Under Title IX and its regulations, equal funding for men's and women's sports is not required, nor are identical athletic programs. Instead, each school must show compliance by providing "participation opportunities" such as funding and scholarships in ways that are "substantially proportionate" to the school's male-female breakdown. Schools that have historically had one sex underrepresented in college athletics can also show compliance by expanding programs for that underrepresented sex or by showing that available programs fully accommodate the interests and abilities of members of that sex.
In part because of Title IX, the number of women participating in intercollegiate athletics increased from 90,000 in the 1981-82 school year to 163,000 in the 1998-99 school year, more than twice the rate of growth in female undergraduate enrollment. During the 1980s and 1990s, the number of women's teams increased by about two-thirds. Title IX also has had some effects at the high school level: 2.4 million high school girls made up 39 percent of all high-school athletes in 1996, compared to 300,000 girls making up 7.5 percent in 1971.
Title IX has had some effect not just on the number of sports teams available, but the kind; the number of wrestling and women's gymnastics teams has fallen, and the number of both men's and women's soccer teams has increased from the early 1980s to the late 1990s. According to a March 2001 study by the General Accounting Office, 948 schools reported adding one or more women's teams (301 reported adding both men's and women's teams) between the 1992-93 and 1998-99 school years, and only 283 reported discontinuing one or more men's teams (99 discontinued both men's and women's teams) in the same period. Schools that discontinued men's teams cited insufficient student interest as the main factor, and meeting gender-equity requirements a close second. Schools that did not discontinue teams did so primarily by obtaining new revenue and also through cost-cutting measures such as limiting the football team roster and reducing travel expenses.
Even with the additional women's teams, schools in the National Collegiate Athletic Administration still spend more on men's sports than on women's and have more male than female participants, according to a NCAA report examining gender equity in the 1999-2000 school year. For example, Division I-A schools (the most active) on average spent about $1.85 million in operating and recruiting expenses for men's teams, and on average about $910,000 for women's. Division I schools spent more on football than on any other sport (an average of $1 million in operating and recruiting expenses); women's basketball by comparison received about a quarter that amount.
However, NCAA schools also reported in the 1999-2000 survey that men's sports, especially football, generally bring in more revenue.
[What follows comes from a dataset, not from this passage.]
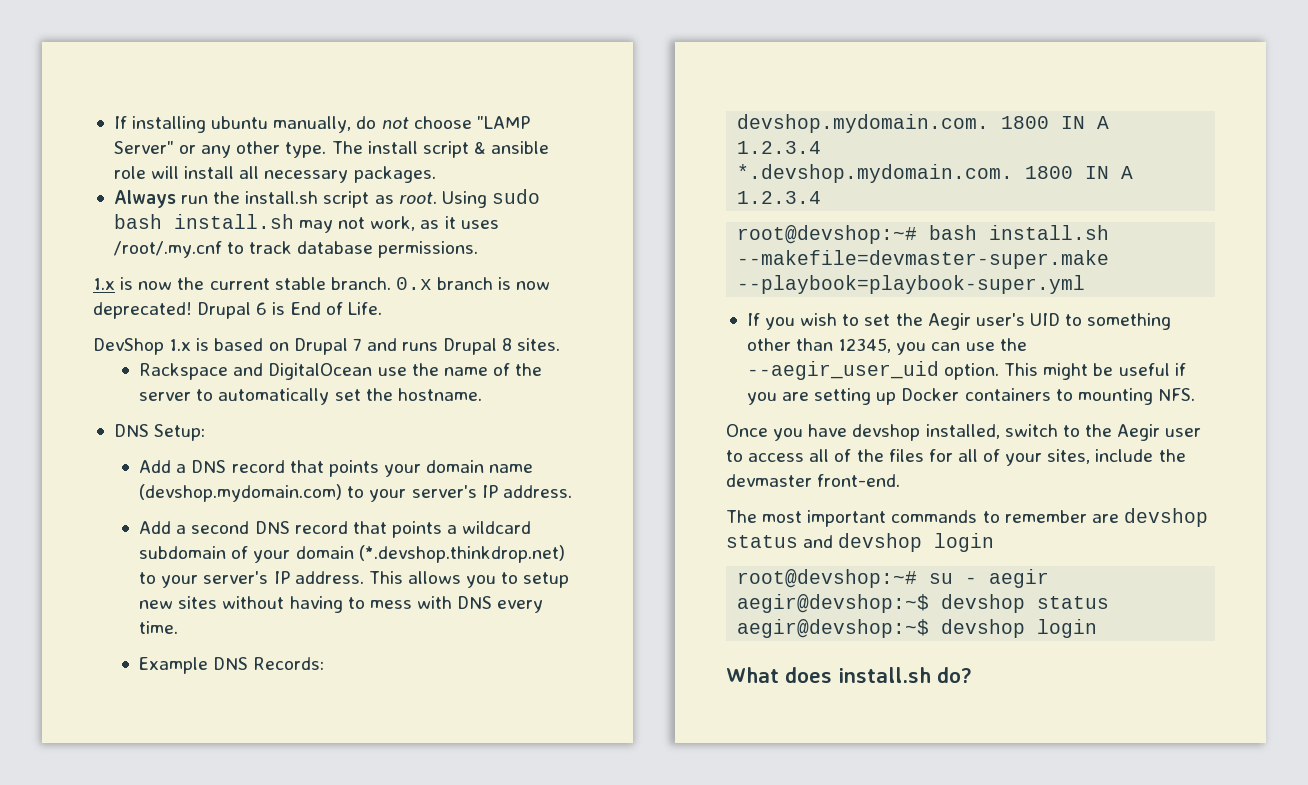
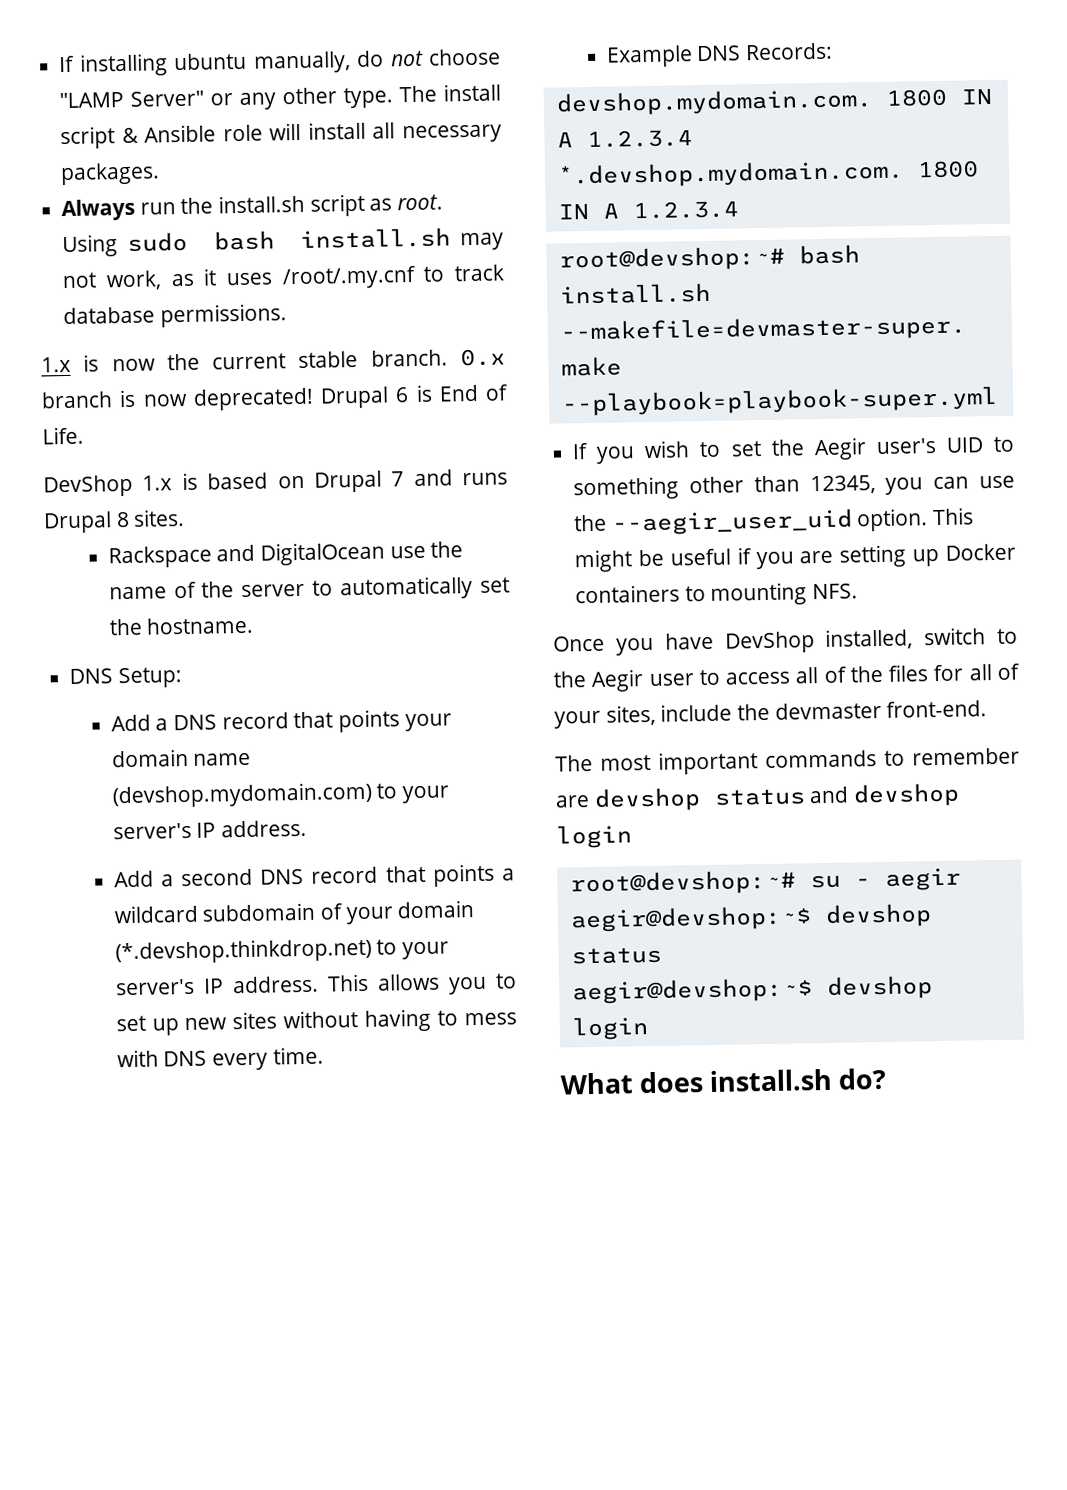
[491,141,550,154] ansible -> [144,124,217,143] Ansible
[523,572,570,588] setup -> [115,1015,179,1036] set up
[852,424,921,441] devshop -> [724,631,815,654] DevShop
Among Division I schools, football brought in about 33 percent of sports revenue, men's basketball brings in 14 percent, and women's basketball just 2 percent.
Sources: The Department of Education oversees the implementation and enforcement of Title IX and its regulations, and is on-line here; the Secretary's Commission on Opportunity in Athletics established in June 2002 is on-line here and the Department of Education's 1997 report on Title IX's 25th anniversary has a section on athletics here. The National Collegiate Athletic Administration has Title IX-related materials such as the 1999-2000 gender equity report available on-line here. June Kronholz, College coaches press Bush on interpretation of Title IX, Wall Street Journal, August 27, 2002. The March 2001 report by the General Accounting Office, Intercollegiate Athletics: Four-Year Colleges' Experiences Adding and Discontinuing Teams, is available via the GAO's site here.
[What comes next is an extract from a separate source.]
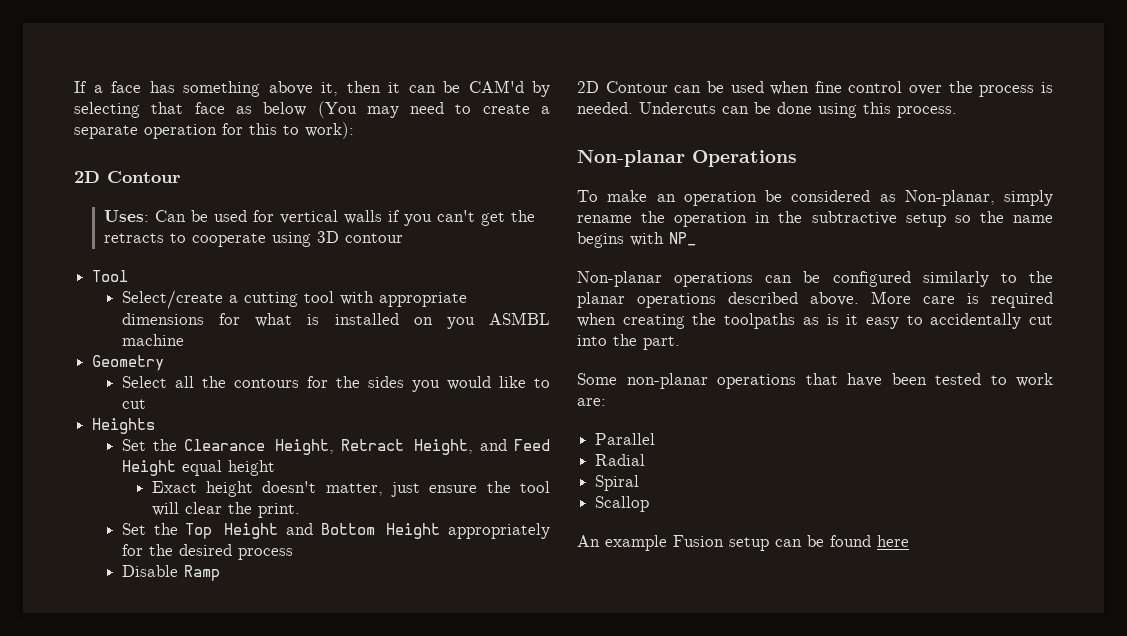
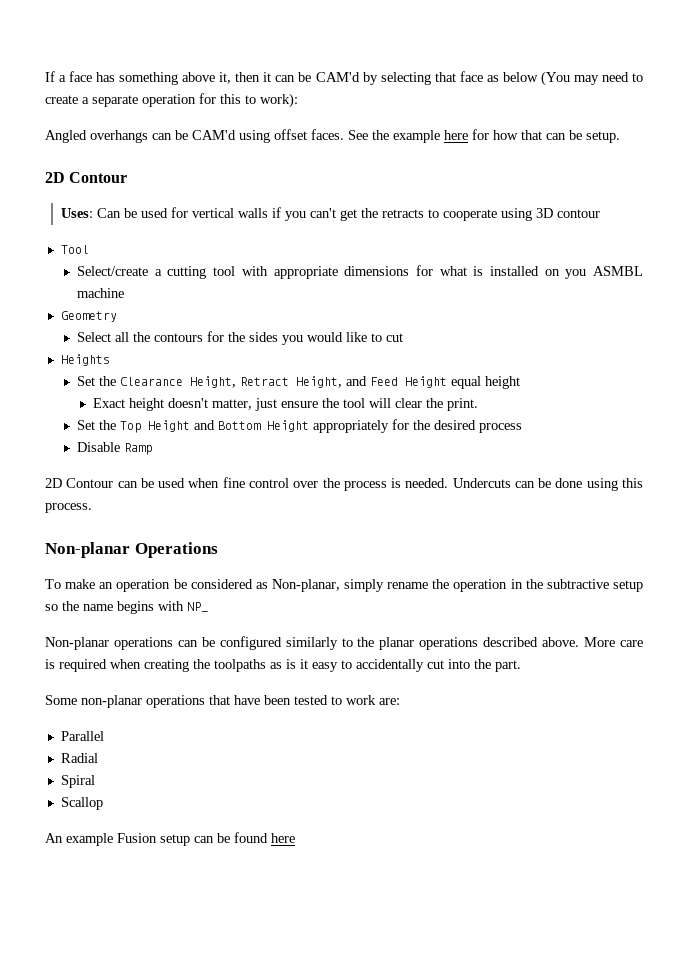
(354, 130) none -> [45,129,620,143] // Angled overhangs can be CAM'd using offset faces. See the example here for how that can be setup.

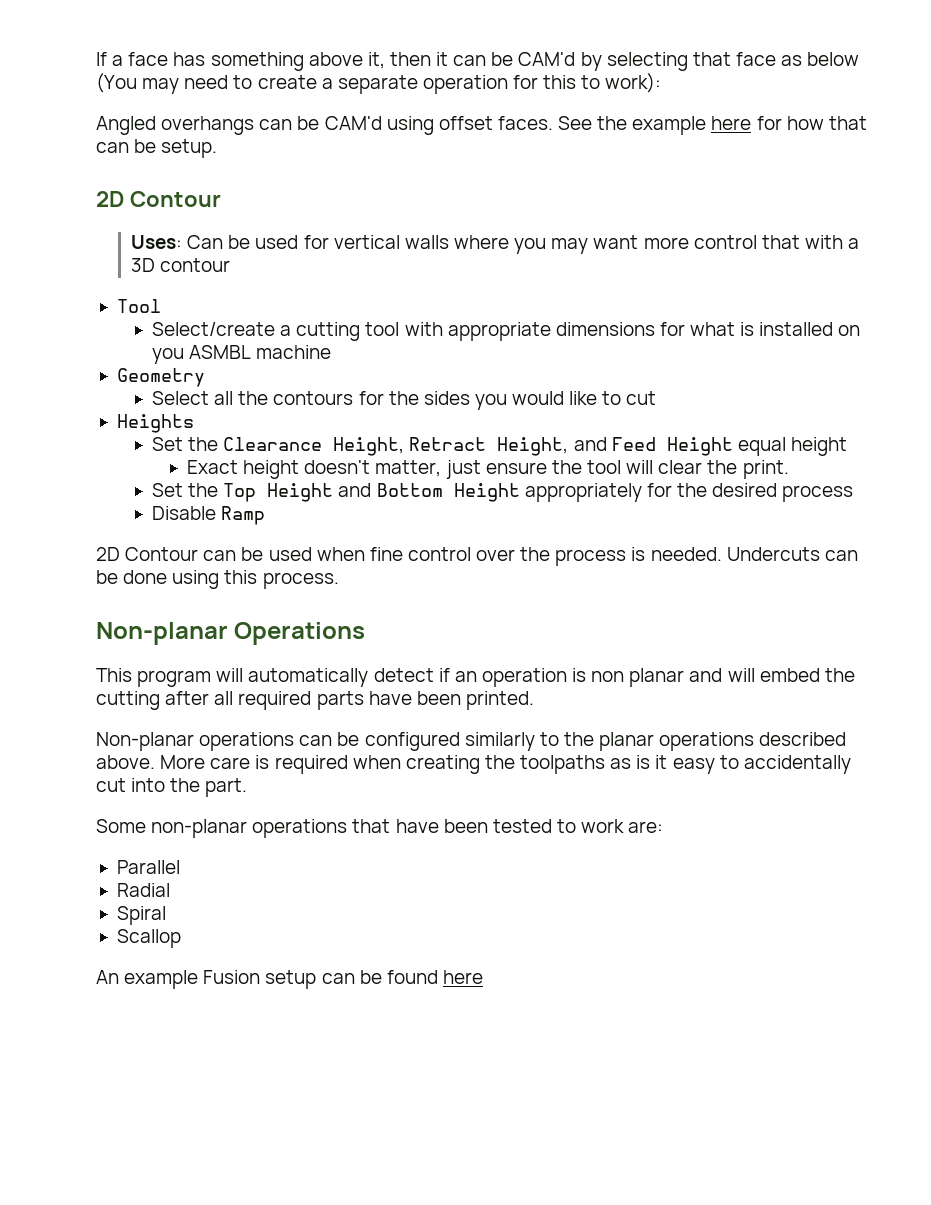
[272,207,533,221] if you can't get the retracts to cooperate using -> [454,235,860,254] where you may want more control that with a
[45,579,643,592] [45,601,208,614] To make an operation be considered as Non-planar, simply rename the operation in the subtractive setup so the name begins with NP_ -> [96,668,855,687] [96,691,534,710] This program will automatically detect if an operation is non planar and will embed the cutting after all required parts have been printed.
Standards and accountability (last updated January 1, 2002) (back to top)
Standards-based reform emerged in the late 1980s and early 1990s, and has taken on a slightly different aspect in President George W. Bush's education policy.
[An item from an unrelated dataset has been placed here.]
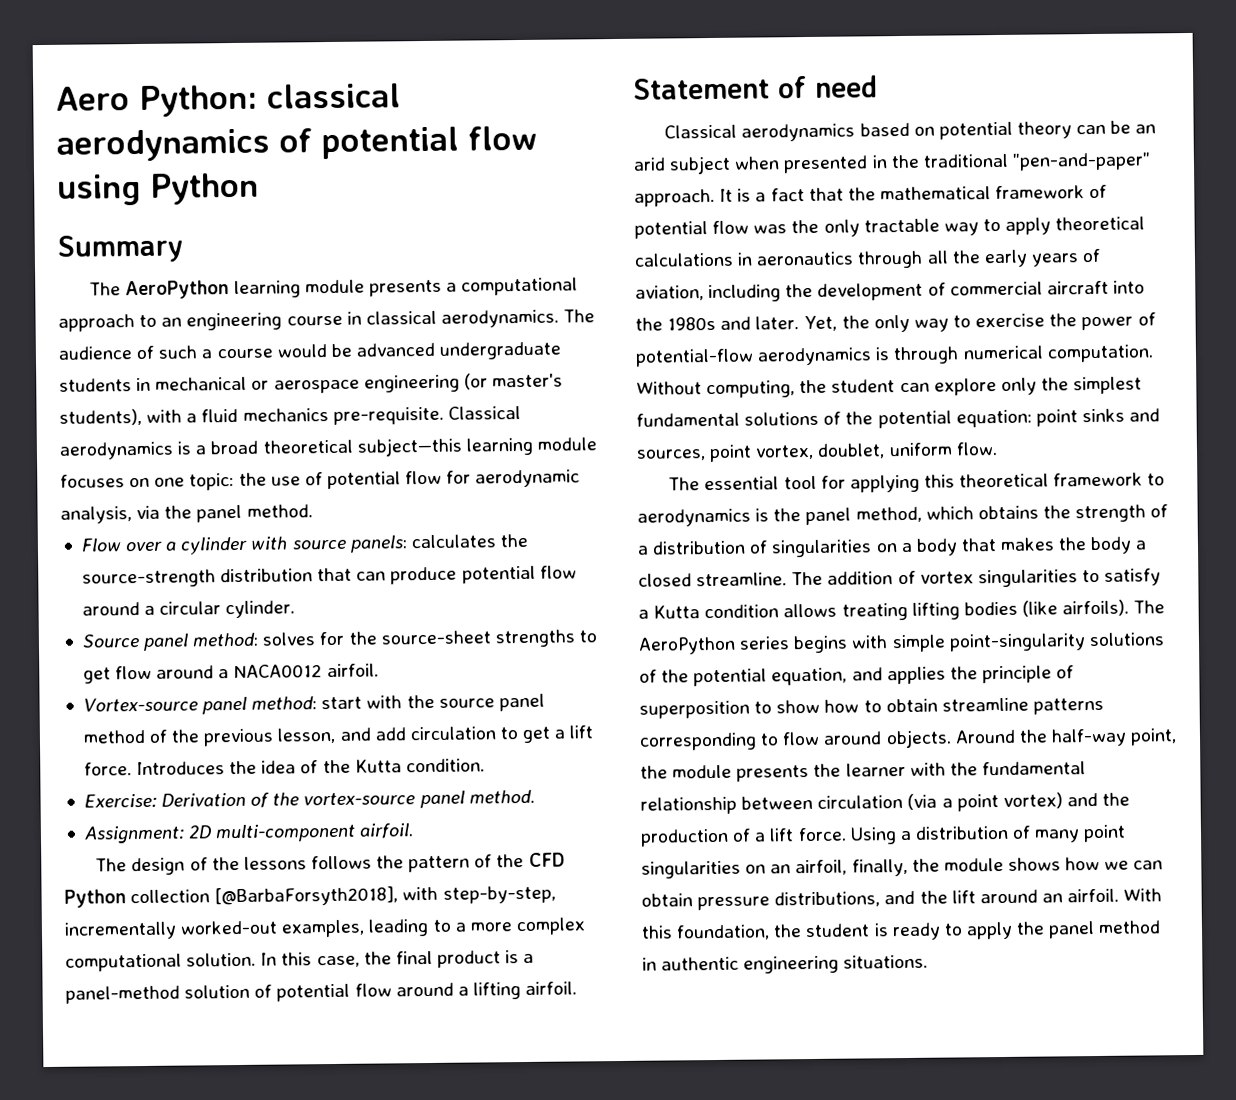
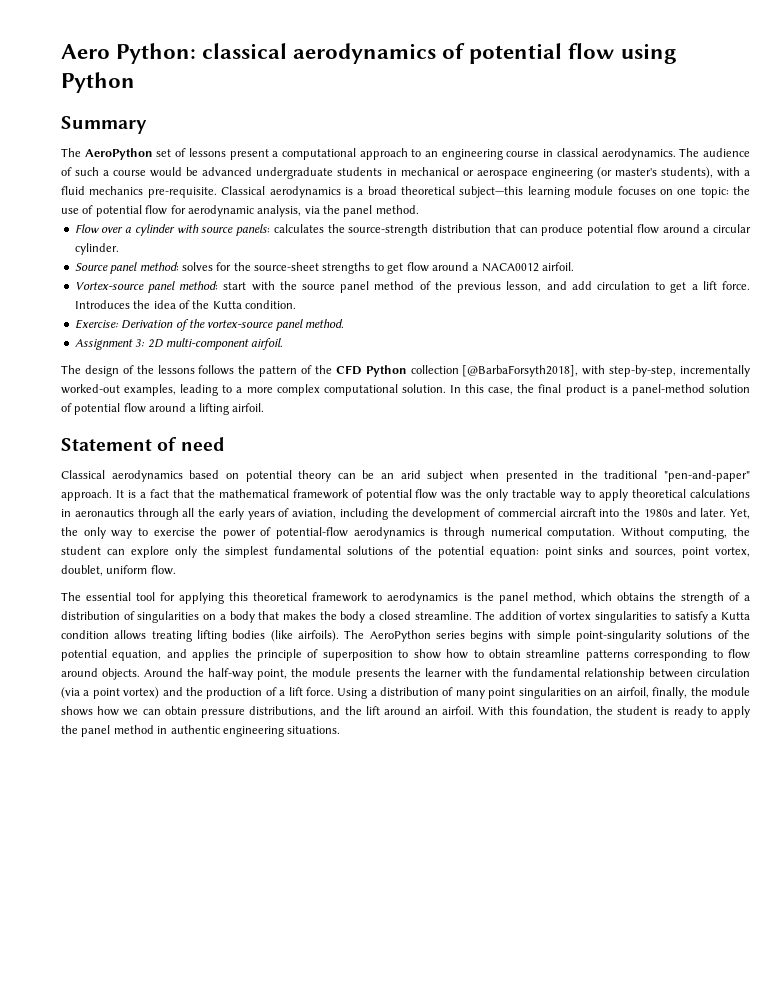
[233,279,442,299] learning module presents -> [156,148,269,160] set of lessons present
[83,825,185,844] Assignment: -> [74,339,146,350] Assignment 3:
Standards-based reform began as an effort by the federal government to encourage the development of education standards in each state. In 1989, President George H. Bush convened a national summit of governors to set national goals for education, which included a target of improved student performance in basic subject areas. In 1994, President Clinton's Goals 2000 program allocated funding to the states to create standards and assessments. In 1996, governors and business leaders formed an organization, Achieve, to help states create standards, compare them against each other, and hold schools accountable for performance.
Under Goals 2000, most states developed content standards and performance standards to define more clearly what students should learn by certain levels of their education. By 1998, 48 states had plans under Goal 2000 for education reform; 36 had established content standards and 18 had defined performance standards. By 2001, 48 states had established content standards and 24 had defined performance standards.
Schools also developed accountability systems in the 1990s. By 1998, 29 states authorized the use of sanctions against schools that failed to meet minimum standards of progress and 23 had academic bankruptcy or intervention policies.
President George W. Bush's education policy, "No Child Left Behind," focuses less on developing state-specific standards than on creating an overarching federal accountability system focused on specific results in reading and math. Whereas the Goals 2000 program aimed to develop local assessment and accountability programs involving a range of ways to measure progress and to punish a lack thereof, Bush's plan sets a unitary system that uses the threat of vouchers and competition to encourage public school development.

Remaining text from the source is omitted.